An effect is almost always the result of the concurrence of several causes. When all have their full effect, precisely as if they had operated successively, the joint effect (and it is not inconsistent to give the name of joint effect even to the mutual obliteration of the separate ones) may be deduced from the laws which govern the causes when acting separately. Sciences in which, as in mechanics, this principle, viz. the composition of causes, prevails, are deductive and demonstrative. Phenomena, in effect, do generally follow this principle. But in some classes, e.g. chemical, vital, and mental phenomena, the laws of the elements when called on to work together, cease and give place to others, so that the joint effect is not the sum of the separate effects. Yet even here the more general principle is exemplified.
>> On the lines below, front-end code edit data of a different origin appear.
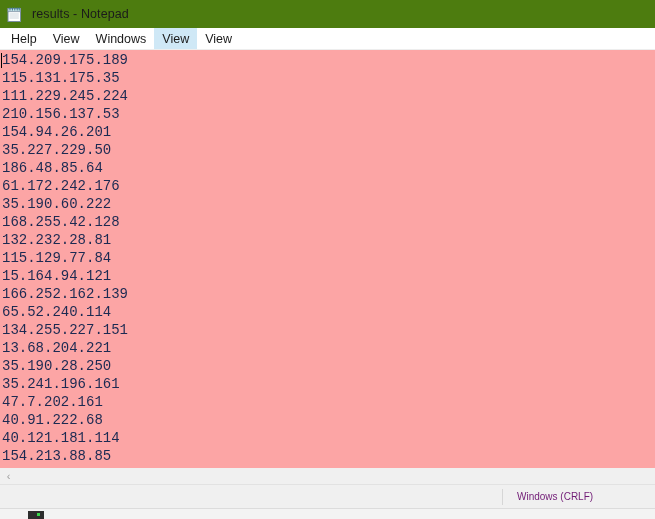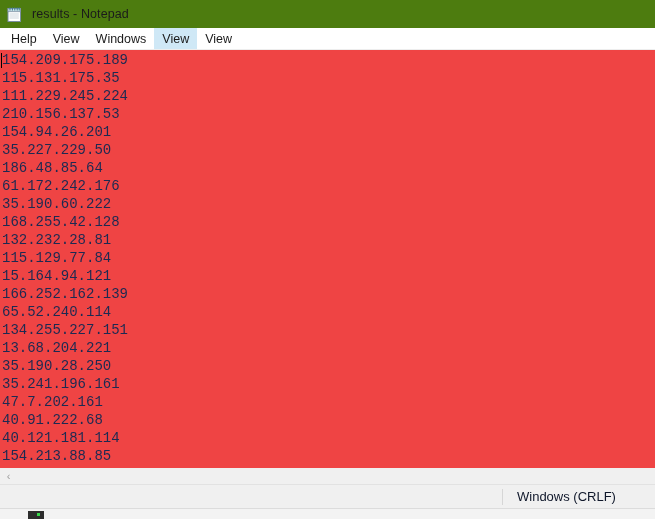--- a/index.html
+++ b/index.html
@@ -86,7 +86,7 @@
   .editor {
     flex: 1 1 auto;
     position: relative;
-    background: #ef4444;
+    background: #fca5a5;
     overflow: hidden;
   }
   .text-body {

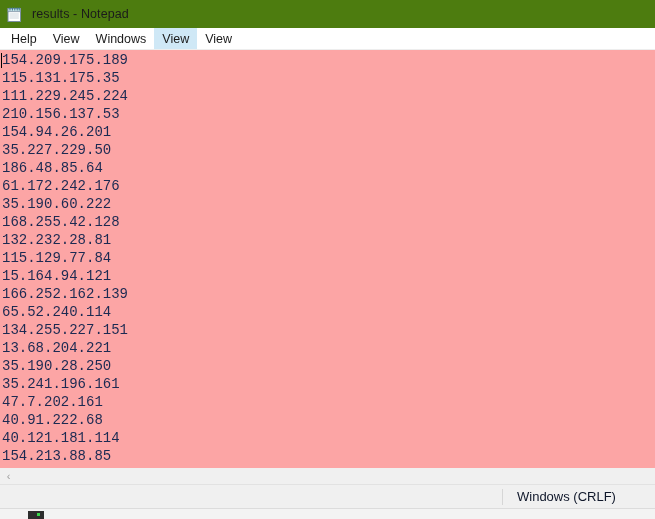--- a/index.html
+++ b/index.html
@@ -161,8 +161,8 @@
   }
   .status-cell {
     padding-left: 14px;
-    font-size: 13px;
-    color: #0f172a;
+    font-size: 10px;
+    color: #701a75;
     white-space: nowrap;
   }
For the new heteropathic laws, besides that they never supersede all the old laws (thus, The weight of a chemical compound is equal to the sum of the weight of the elements), have been often found, especially in the case of vital and mental phenomena, to enter unaltered into composition with one another, so that complex facts may thus be deducible from comparatively simple laws. It is even possible that, as has been already partly effected by Dalton's law of definite proportions, and the law of isomorphism, chemistry itself, which is now the least deductive of sciences, may be made deductive, through the laws of the combinations being ascertained to be, though not compounded of the laws of the separate agencies, yet derived from them according to a fixed principle.
The proposition, that effects are proportional to their causes, is sometimes laid down as an independent axiom of causation: it is really only a particular case of the composition of causes; and it fails at the same point as the latter principle, viz. when an addition does not become compounded with the original cause, but the two together generate a new phenomenon.